NVIDIA Nemotron 3 Ultra cuts agent costs 30% with 5x faster inference

NVIDIA ships Nemotron 3 Ultra with 5x throughput and token-efficient reasoning

NVIDIA released Nemotron 3 Ultra, a 550B-parameter Mixture-of-Experts model with 55B active parameters, as an open-source foundation for long-running agent systems. The model is available immediately via Hugging Face, with optimized deployments on NVIDIA NIM, OpenRouter, and multiple cloud providers.

On agentic benchmarks, Nemotron 3 Ultra reports leading scores: 91% on PinchBench (agent productivity), 54% on Terminal-Bench 2.0 (coding), and 33% on EnterpriseOps-Gym (long-horizon planning). The company claims 5x higher inference throughput than comparable open models in its class (per Blackbox endpoint measurement) and 30% lower token count to task completion on SWE-bench and Terminal-Bench 2.0 (company-reported).

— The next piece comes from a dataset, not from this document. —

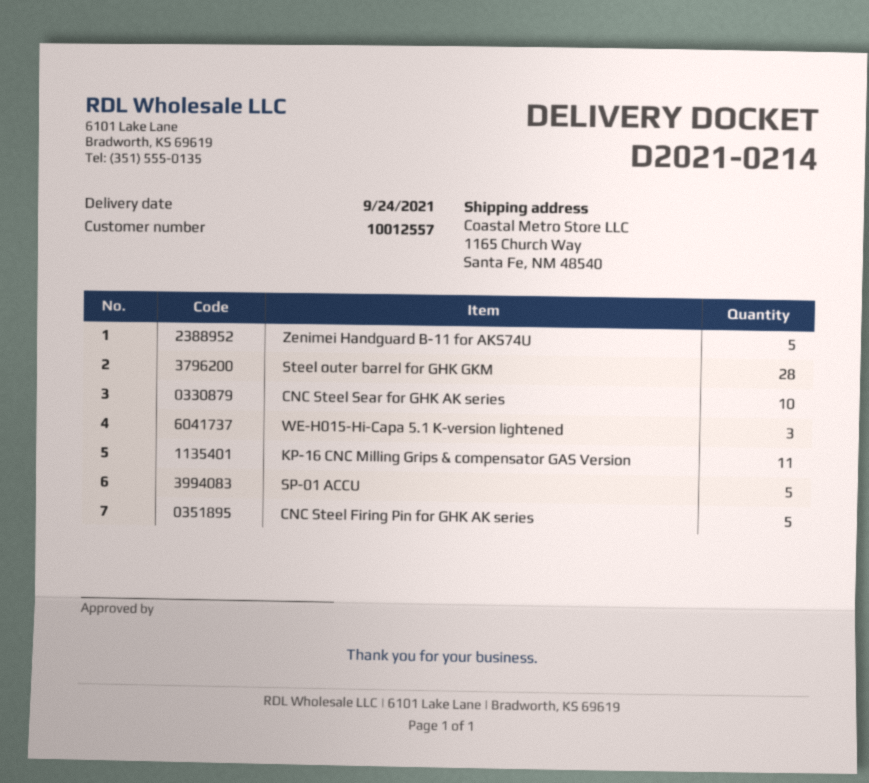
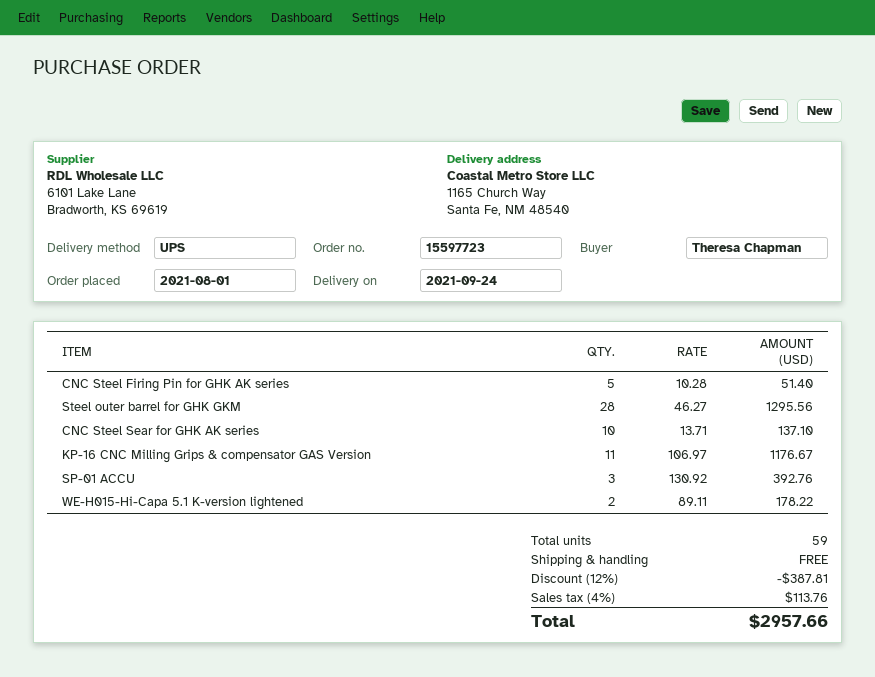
Zenimei Handguard B-11 for AKS74U: 5 -> none
WE-H015-Hi-Capa 5.1 K-version lightened: 3 -> 2
SP-01 ACCU: 5 -> 3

The model uses a hybrid Mamba-Transformer architecture, combining Mamba layers for efficient sequence handling with Transformer layers for precise fact retrieval. NVIDIA introduced LatentMoE for smarter expert routing across reasoning, code, and tool-calling tasks, and multi-token prediction to reduce generation time by predicting multiple tokens per forward pass.

Training relied on Multi-Teacher On-Policy Distillation (MOPD), where the model learned from 10+ specialized teacher models while generating its own attempts. Teachers scored outputs in their domain, and improvements were merged iteratively. The base 10T-token pre-training was expanded with 212B domain-specific tokens: 4B synthetic legal data, 35B Wiki-based data, and 173B refreshed GitHub code through September 2025.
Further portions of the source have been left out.